PLATE 5: JARS, POTS, JUGS, CUPS

a, water jar, 1723, recorded as "hápurui, small olla for seeds, or for water in summer"; diameter mouth 128 mm., height 200 mm. Neck d. about 83 per cent of mouth, body d. about double that of neck and greater than height. There is an annular base which is not present in the two other water jars. Design: tšitθôk style of face paint.

b, water jar, 13792, mouth d. 177, h. 194. Neck d. 81 per cent of mouth, body d. equals height.

c, fire-blackened cook pot, 13789, mouth d. 250, h. 192. Neck d, 227, body d. 250.

d, handled jug (spoutless pitcher), 1725, mouth d. 85, h. 95. Design: ta-skilye-skilye, viz., outside points of chin tattooing.

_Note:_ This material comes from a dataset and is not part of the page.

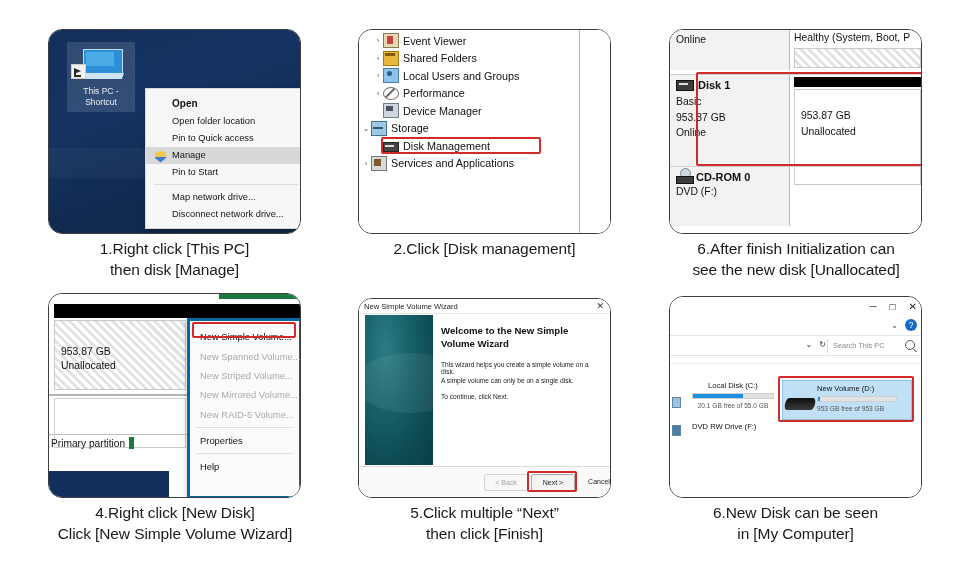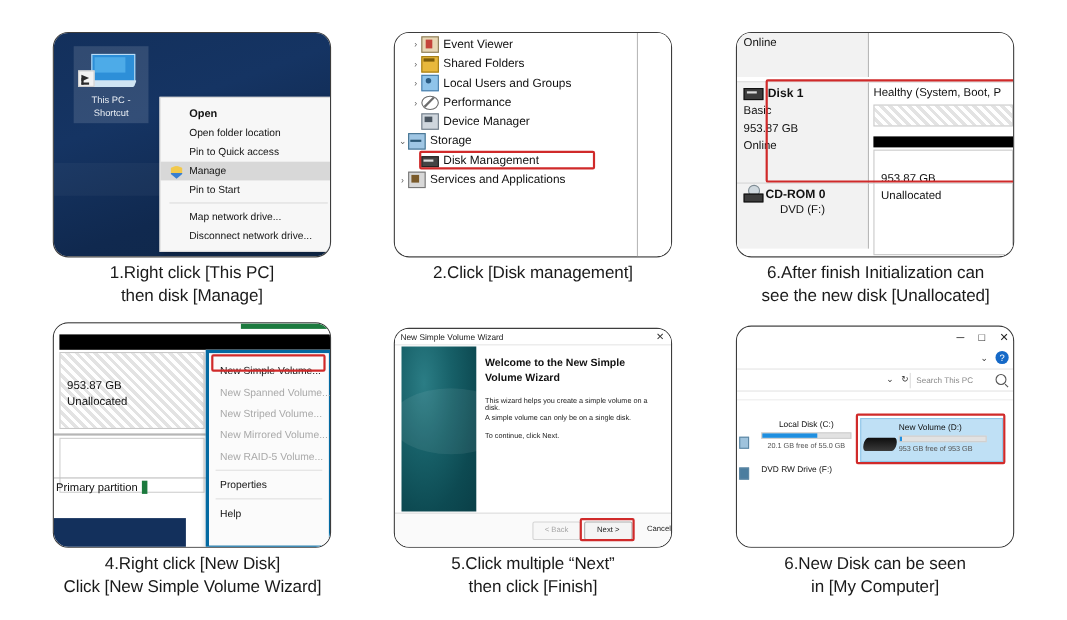"Healthy (System, Boot, P" .dm-right { margin-top: 47px -> none }
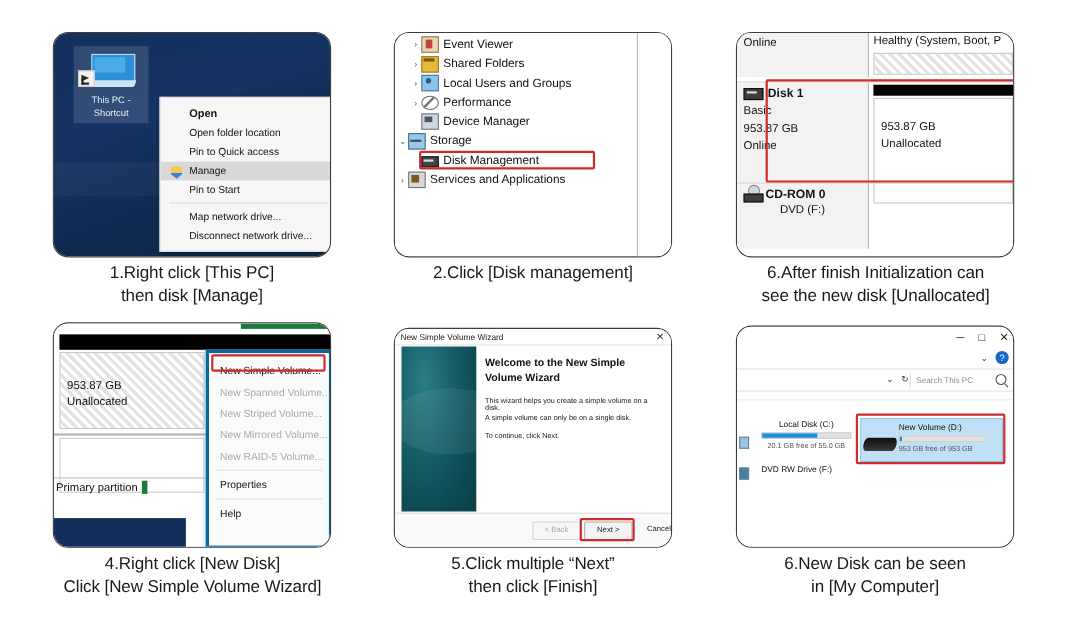"DVD (F:)" div { text-align: center -> none }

e, handled jug, 1724, mouth d. 86, h. 90. Design: hotahpave, viz., halter pattern of face painting.

f, handled jug, 13795, mouth d. 105, h. 147. This piece had not been used when collected, and may have been a model for sale.

g, handled jug, 1739, called hápurui, jar, mouth d. 92, h. 140. Design: fish backbone.

h, small, handled cup, 13796, mouth d. 88, h. 47. Used and somewhat worn.

i, handled cup, 2-7359, mouth d. 128, h. 90. From older (pre-1901) University collections, provenience and collector not recorded. Assumed to be Mohave, but condition suggests the vessel was made for sale and not used.

The two water jars are of about the same height, toward 8 in., but a is smaller-mouthed and bigger-bellied than b. The neck diameters are around 5/6 to 4/5 of the mouths. a is somewhat greater through the body than it is high; b, nearly the same. Another and larger jar is shown in plate 8,a.

The cook pot, c, has the opening as large as the body diameter; the neck is only 9 to 10 per cent smaller than the mouth, the height only 77 per cent of the width. This pot is somewhat higher in silhouette proportion than any of the bowls, but not much higher than the highest of them, viz., 2,g and 8,h.

The four handled jugs fall into two classes: d and e, medium; f and g, high. In the former, the height is about a tenth greater than the mouth diameter, in the latter, about a half greater. Also, in the medium jugs, the base of the handle springs from the lower half of the vessel; in the high ones, from the middle or above. In all cases the handle rises somewhat above the lip. The neck is less than the mouth by 12 to 15 per cent.

The cups are like the jugs except that they are lower and the main painted designs come inside. In fact, the cups seem to be small bowls with a handle attached.

I am quite uncertain whether the handled jugs and cups are native Mohave forms or derived in imitation of Caucasian shapes. It is unclear what specific function their handles would have served in Mohave life, in sand-floored houses empty of furniture or apparatus. Yet probably g and certainly h have been used. And the ware of the jugs and cups, as well as their painted designs, are typical Mohave. They look like an "acculturation acceptance"—a new trait adopted into the old native pattern. The problem will probably be solved when enough datable precontact and protocontact ware from the Mohave and kindred Yuman tribes becomes available.

With these round vessels the forking-and-angled design of the bowl interiors recurs: in the jar a, the jug f, on the interior of cup i. It will be seen that these come with and without dot stippling. The pattern of jug d was called tattoo points; but it is the same as the coyote teeth of plate 4,l,q. Similarly, e, though called hotahpave halter, resembles plate 4,g-i; and g, called fish backbone, lines up with the fish backbone designs on spoons: plate 4,e,f,k,o,s.